Implements multiset module #477

tomasvdw · 2017-09-19T15:23:46Z

This adds support for Elliptic Curve Multiset operations

Currently benches at about 14us/hash

apoelstra · 2017-09-19T15:32:45Z

Can you change the copyright headers on all the new files to use your name(s) rather than those on the files you templated from?
Can you write a markdown file like this one or this one that explains what you're doing and a bit of motivation?
I have no idea what our policy on accepting upstreamed modules is, other than that I'm pretty sure we have none because this hasn't happened before.

tomasvdw · 2017-09-19T15:40:22Z

1 & 2 will do.

Note that this implements what Pieter Wiulle proposed on the Bitcoin mailing list. It isn't really upstream ATM.

apoelstra · 2017-09-19T15:48:27Z

Ah, that's right, I knew this looked familiar. Even a .md in modules/multiset that was nothing but a link to the mailing list post would be great.
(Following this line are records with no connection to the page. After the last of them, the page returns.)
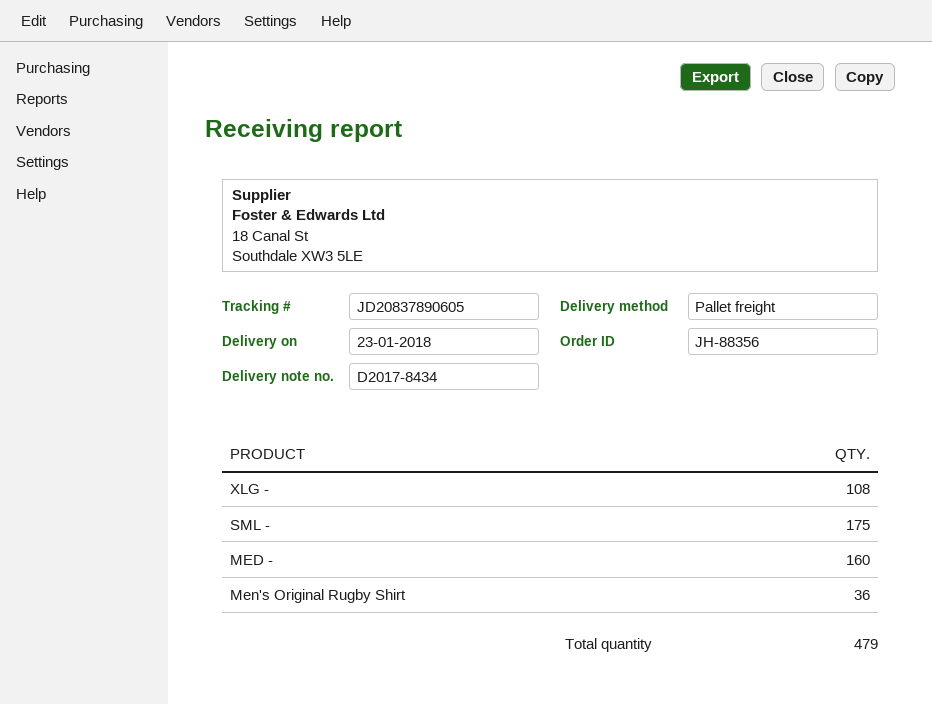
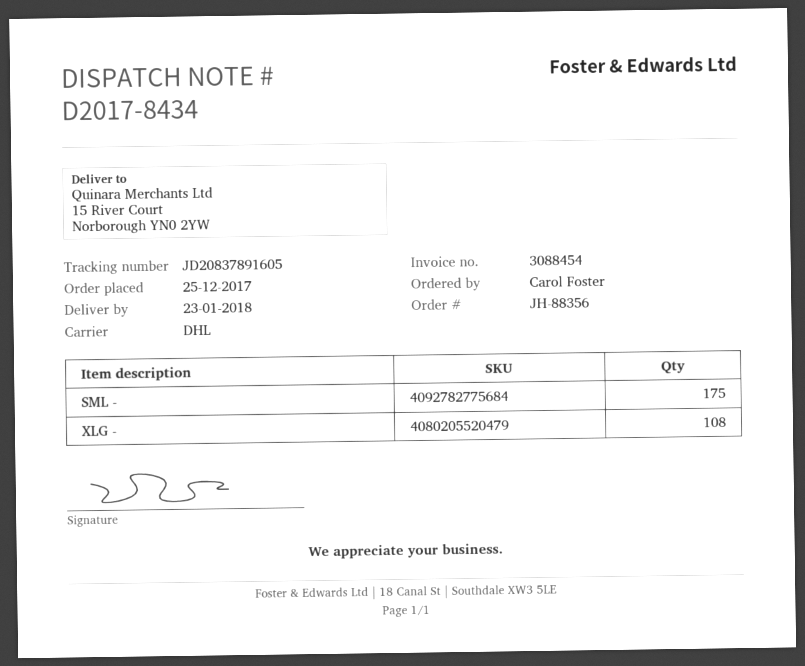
shipping method: pallet freight -> DHL
tracking number: JD20837890605 -> JD20837891605
MED -: 160 -> none
Men's Original Rugby Shirt: 36 -> none

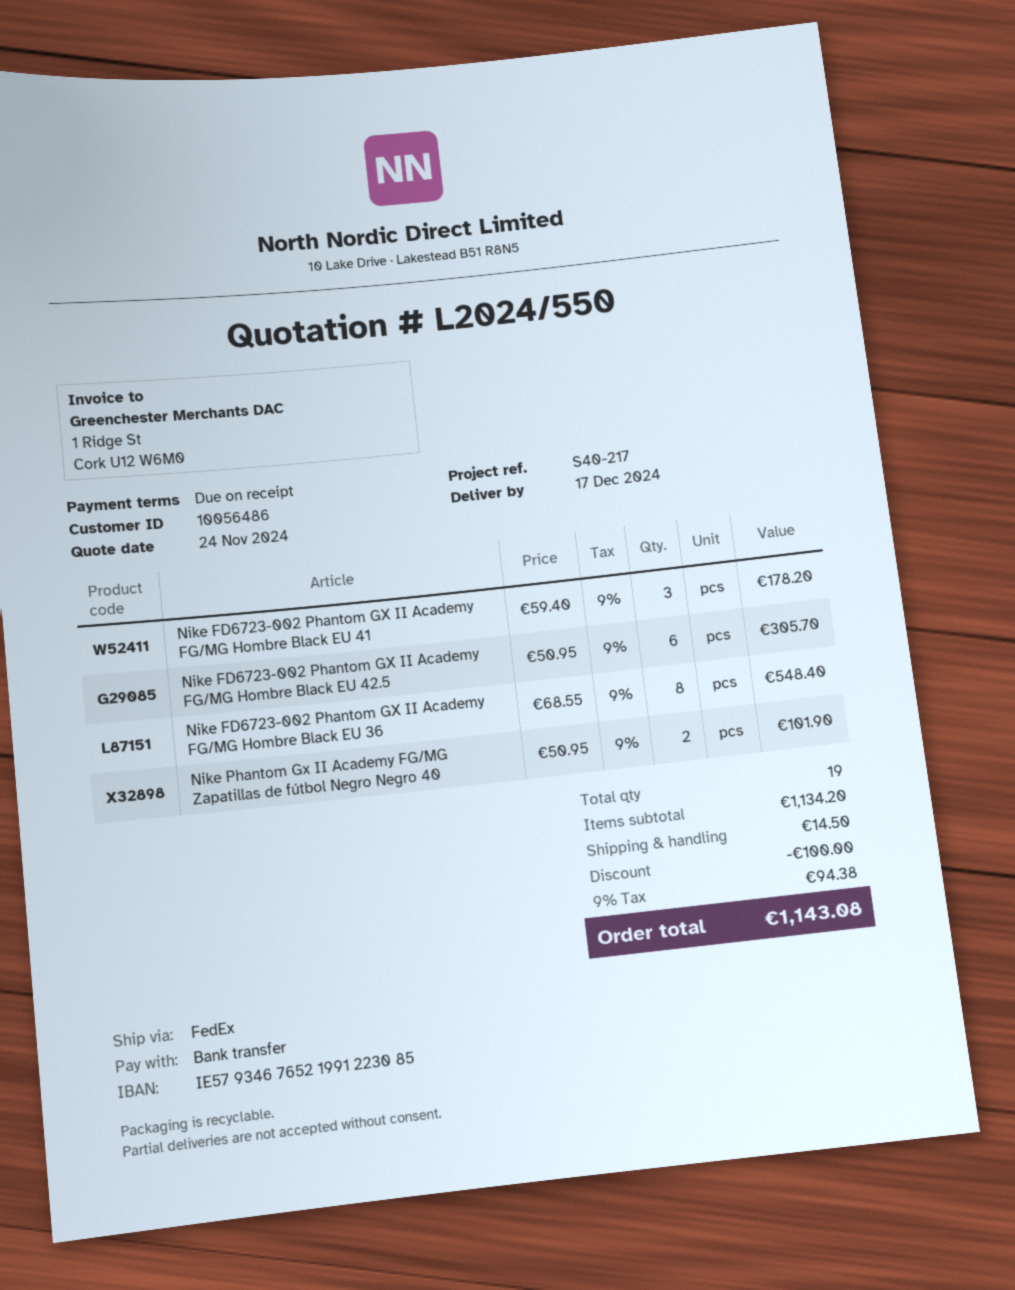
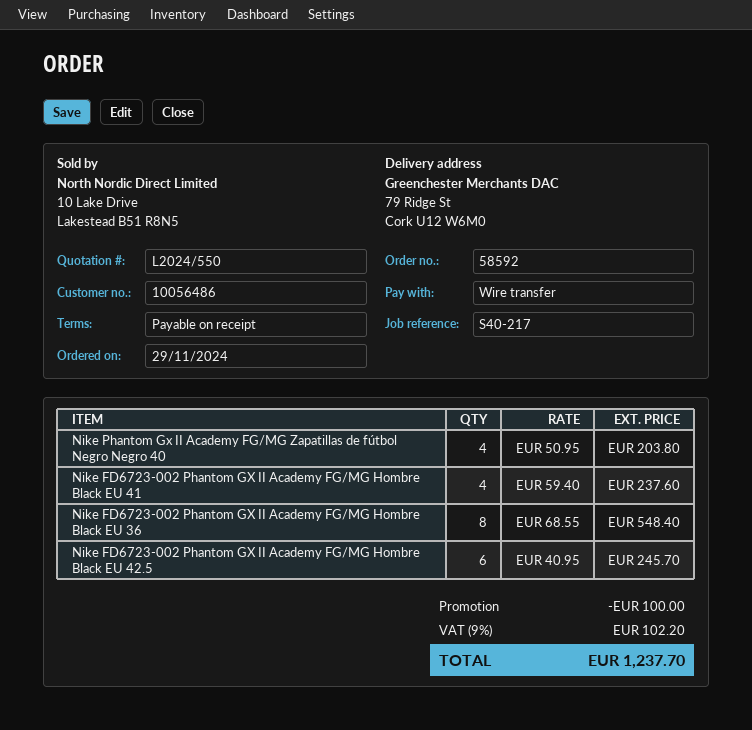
Nike FD6723-002 Phantom GX II Academy FG/MG Hombre Black EU 41: 3 x 59.40 = 178.20 -> 4 x 59.40 = 237.60
Nike FD6723-002 Phantom GX II Academy FG/MG Hombre Black EU 42.5: 6 x 50.95 = 305.70 -> 6 x 40.95 = 245.70
Nike Phantom Gx II Academy FG/MG Zapatillas de fútbol Negro Negro 40: 2 x 50.95 = 101.90 -> 4 x 50.95 = 203.80
shipping: 14.50 -> none
tax: 9% = 94.38 -> 9% = 102.20
total: 1143.08 -> 1237.70

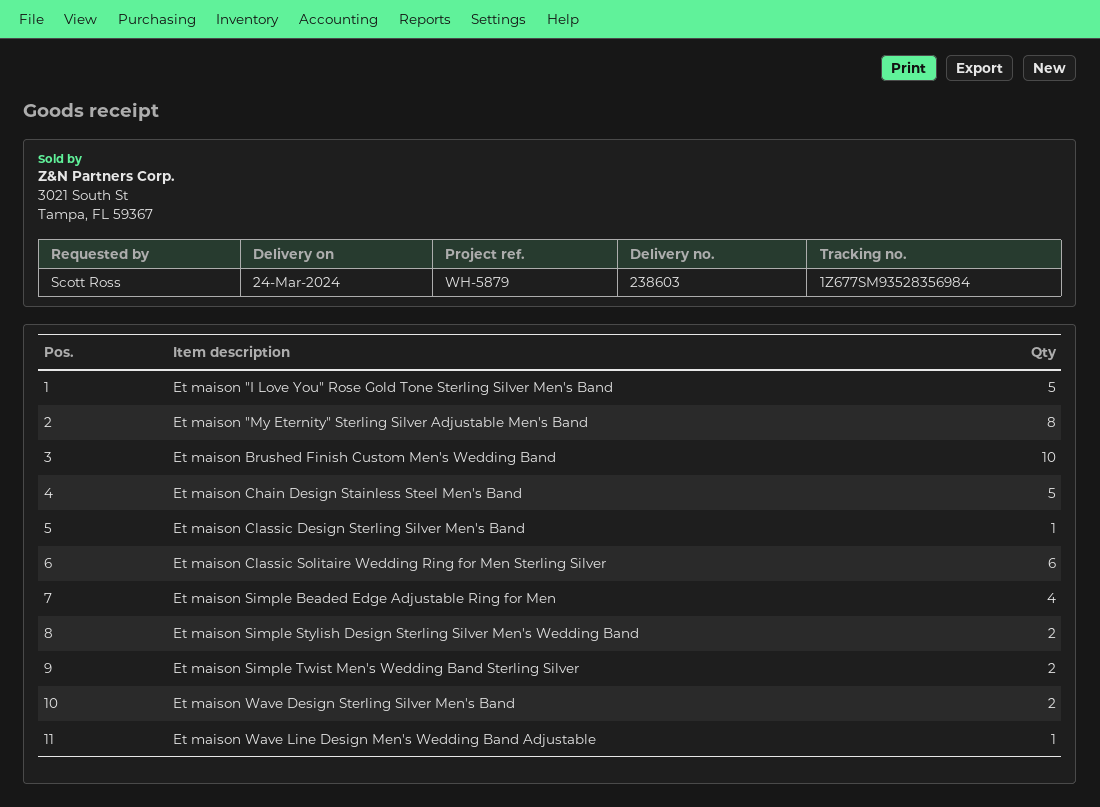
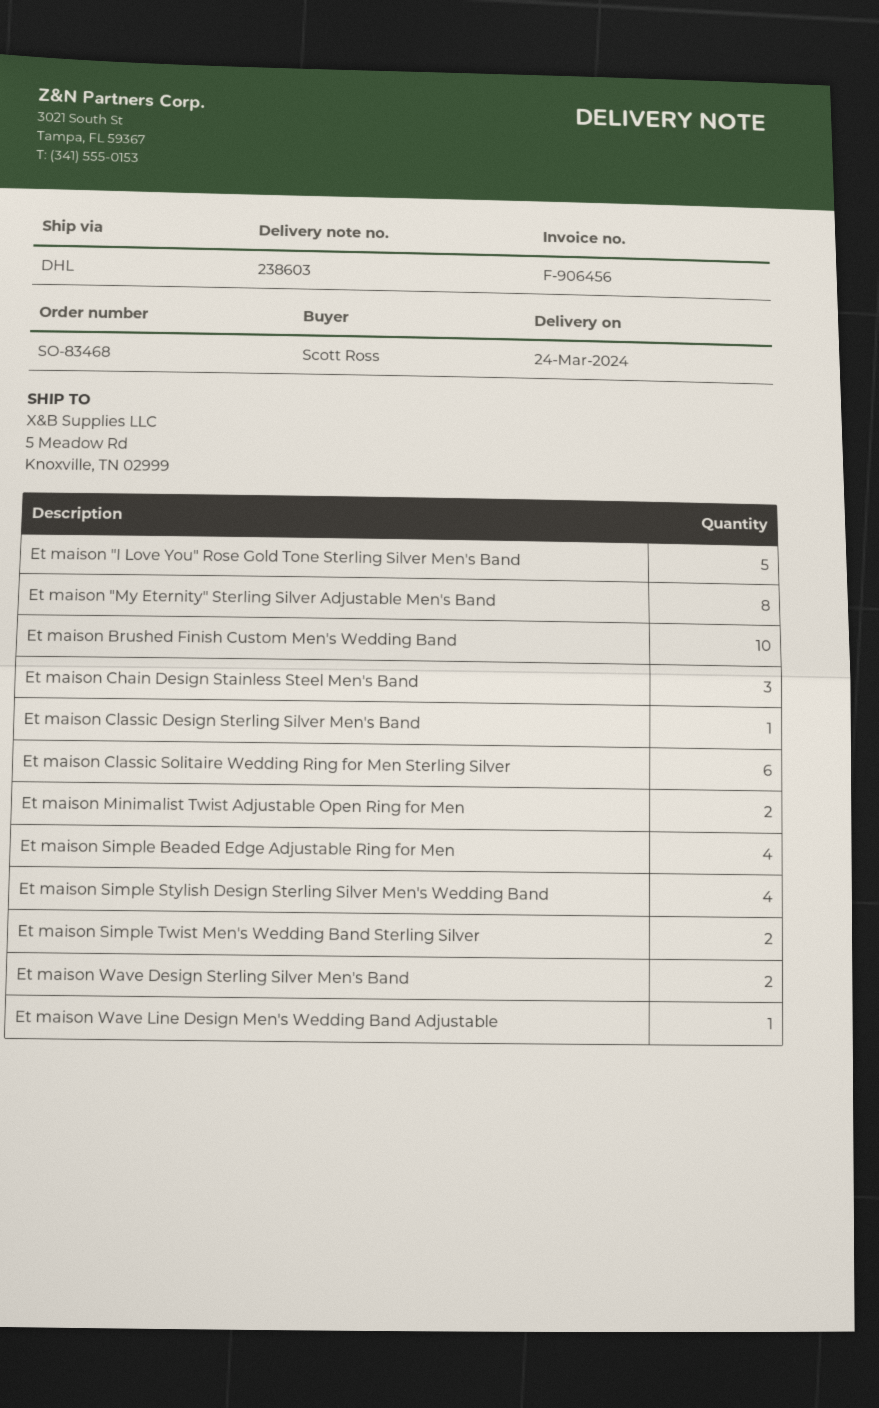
Et maison Chain Design Stainless Steel Men's Band: 5 -> 3
Et maison Simple Stylish Design Sterling Silver Men's Wedding Band: 2 -> 4
Et maison Minimalist Twist Adjustable Open Ring for Men: none -> 2

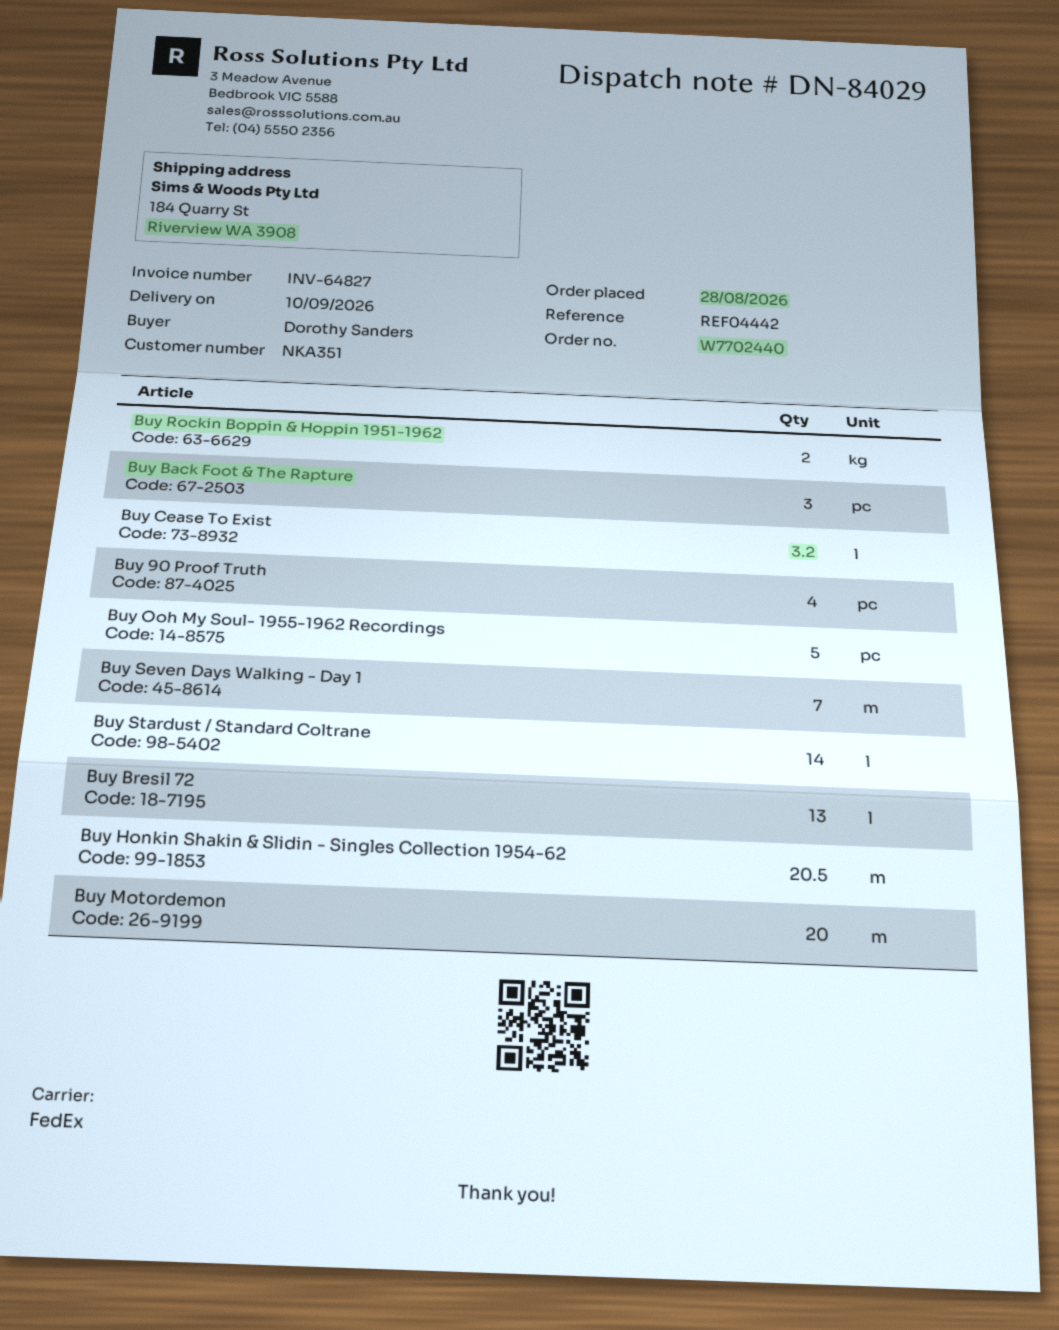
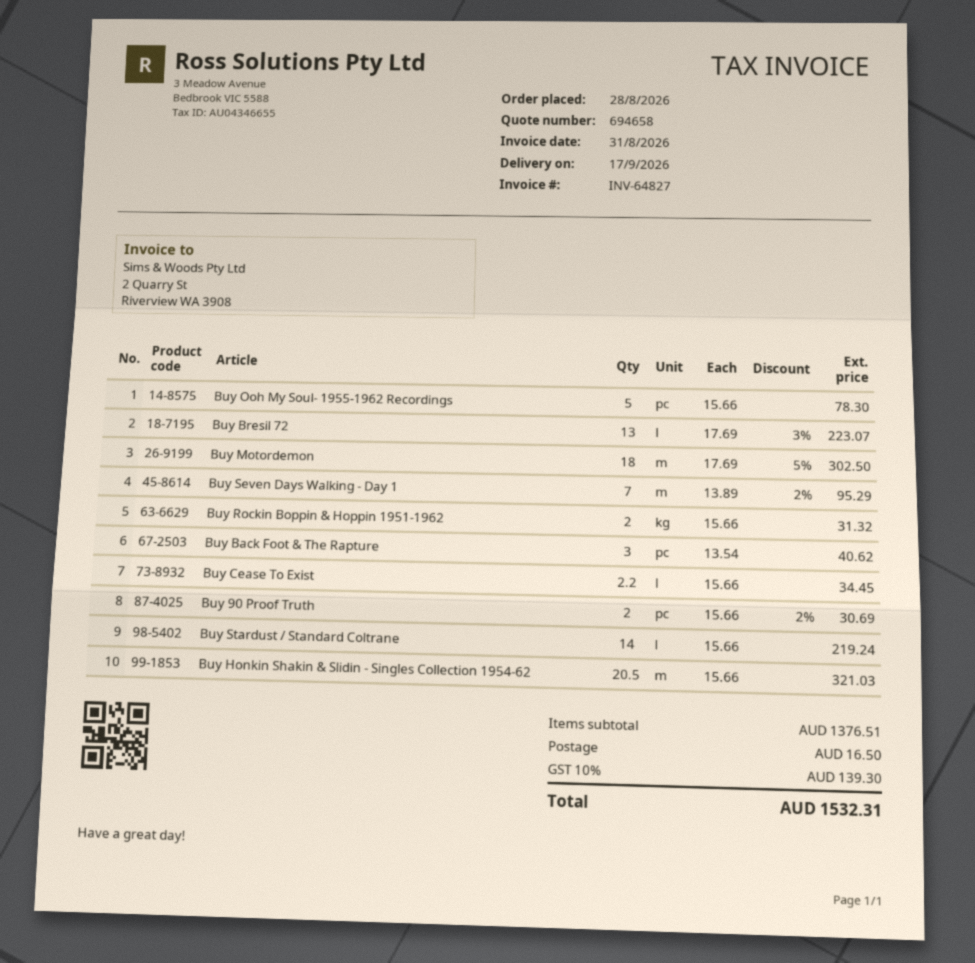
delivery date: 2026-09-10 -> 2026-09-17
Buy Cease To Exist: 3.2 -> 2.2
Buy 90 Proof Truth: 4 -> 2
Buy Motordemon: 20 -> 18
Since this is intended eventually for Bitcoin, my guess is that this will be treated something like the aggsig module, where we'll review the code but nothing can actually be merged until an actual BIP is produced and finalized. We don't want to give the impression that the secp maintainers have any undue control over what proposals eventually are accepted.

The name roller was redundant and confusing

tomasvdw · 2017-09-20T11:09:38Z

I've changed the attribution and added a readme.

I understand if this isn't merged before a BIP is embraced, although you could argue that optional modules can be experimental.

Notes for review:

I believe I may be too eagerly normalizing field elements in secp256k1_multiset_create(). Someone with more knowledge of the normalization behaviour of the field operations may want to optimize some away.
I am not using context, but added it to the API calls for consistency. I am not sure whether this is preferred.

gmaxwell · 2017-09-24T03:14:54Z

We use trial-and-increment which is fast but non-constant time.

I believe that this is slower than shallue van de woestijne at least in batches when a fast legendre symbol is available. It also results in non-unform points, which probably would kill hope of creating a strong security proof (though without creating a pratical weakness).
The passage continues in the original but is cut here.